もちろん新潮社が想定されている。というか、この本は新潮社から出ているから、一種のサービスかもしれない。私は最近この出版社から『美術展の不都合な真実』という本を出したので、主人公が30代の女性編集者と聞いて、自分の担当者を思い浮かべた。

この小説の主人公、町田里佳は「週刊秀明」(=週刊新潮?)の記者だからちょっと違う。彼女は連続殺人事件の被告・梶井真奈子(カジマナ)の連続インタビューを取るために、手紙を書き、東京拘置所に通う。ようやく会ってもらえたが、里佳はカジマナと会ううちにだんだん影響を受けてゆく。

読み始めてわかったが、カジマナは2008年に起きた連続殺人事件を起こした木嶋佳苗のことだった。何人も愛人を作って次々に殺した女性だったが、かなり太っていてお世辞にも美人とは言い難かったため、当時強烈な印象を残した。今は死刑囚のはず。

里佳はカジマナに教わった通りに高級バターを買って料理を始め、高級レストランに行く。彼女には社内に恋人がいるが、どんどん太ってゆく彼女に驚く。里佳の大学時代からの親友の玲子は結婚して幸せな生活を送っていたが、カジマナにはまる友人を見ているうちに自分も会いたくなる。
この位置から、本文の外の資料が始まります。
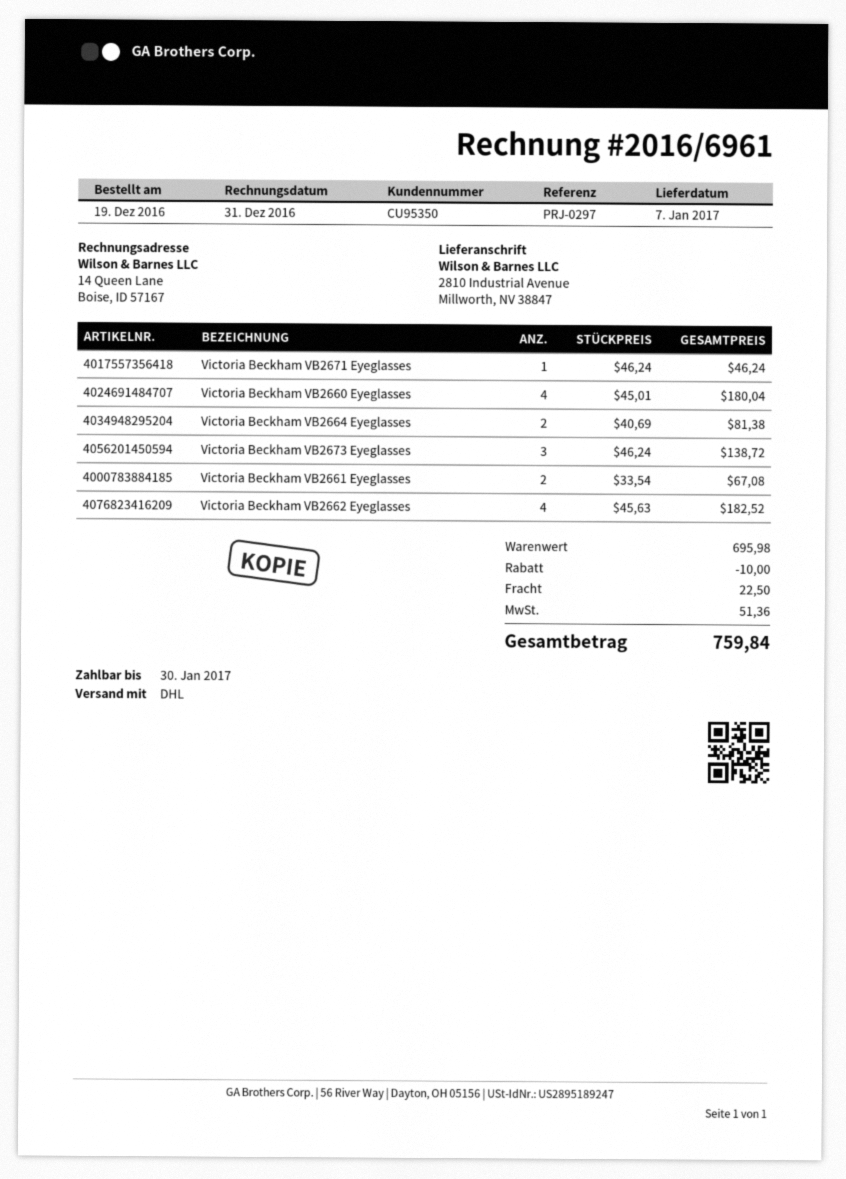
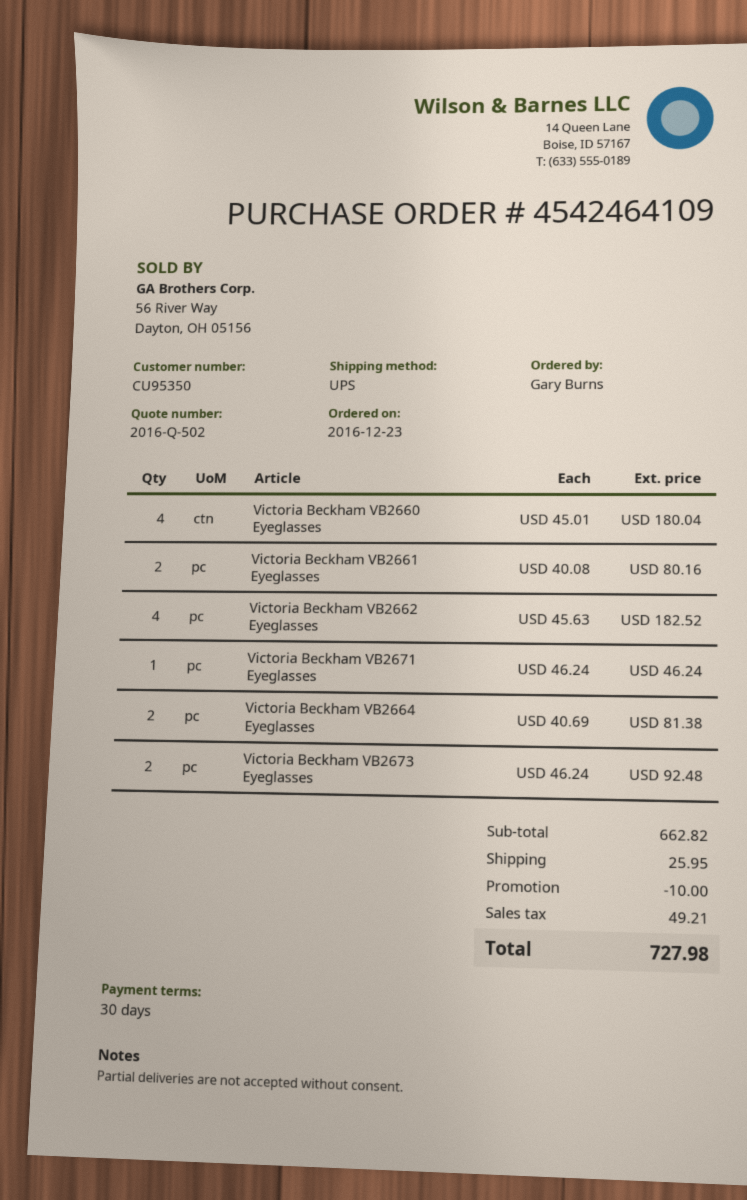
order date: 2016-12-19 -> 2016-12-23
shipping method: DHL -> UPS
Victoria Beckham VB2673 Eyeglasses: 3 x 46.24 = 138.72 -> 2 x 46.24 = 92.48
Victoria Beckham VB2661 Eyeglasses: 2 x 33.54 = 67.08 -> 2 x 40.08 = 80.16
subtotal: 695.98 -> 662.82
shipping: 22.50 -> 25.95
tax: 51.36 -> 49.21
total: 759.84 -> 727.98

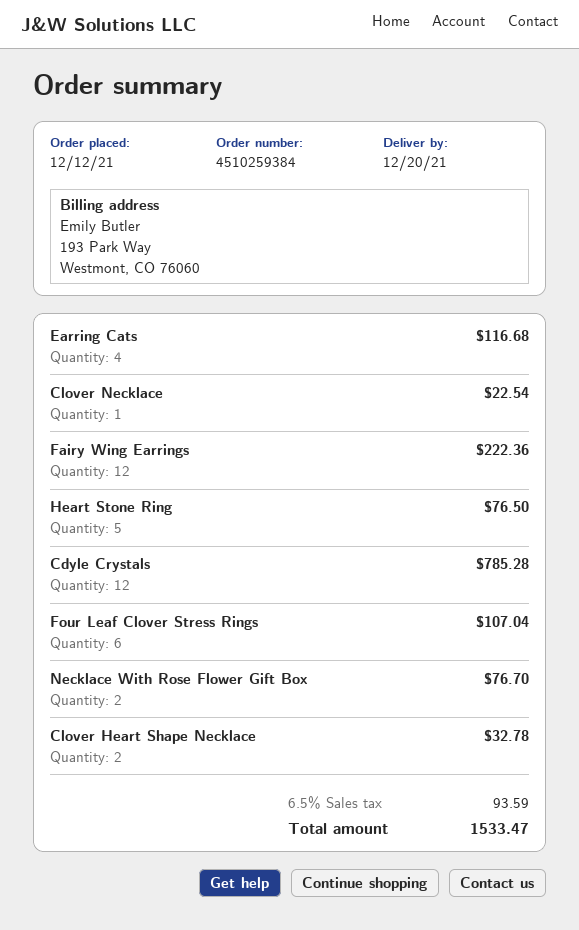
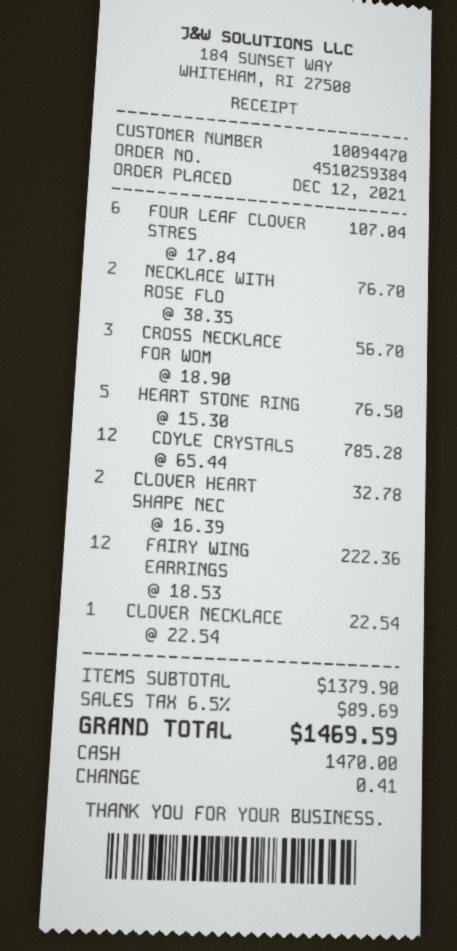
Earring Cats: 4 for 116.68 -> none
CROSS NECKLACE FOR WOM: none -> 3 for 56.70
tax: 6.5% = 93.59 -> 6.5% = 89.69
total: 1533.47 -> 1469.59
実は途中までは少し退屈だなと思って読んでいた。ところがカジマナの実家を訪れる里佳に玲子が強引についてきたあたりから調子が変わる。玲子の方がおかしくなっていた。そして玲子は失踪し、何と玲子の語りで物語が進む。彼女はカジマナの昔の男を訪ねていた。

里佳の連続インタビューは大当たりするが、それはカジマナが獄中結婚する男性によって非難される。それでも最後は何となく大団円というか、みんあが揃ってハッピーエンド。だから何だという気もするが、女性同士の恋愛に似た濃い友情など私が普段知らない世界を十分に味合わせてくれた。

最近あまり小説を読んでいないせいか、コロナ明けには刺激が強かった。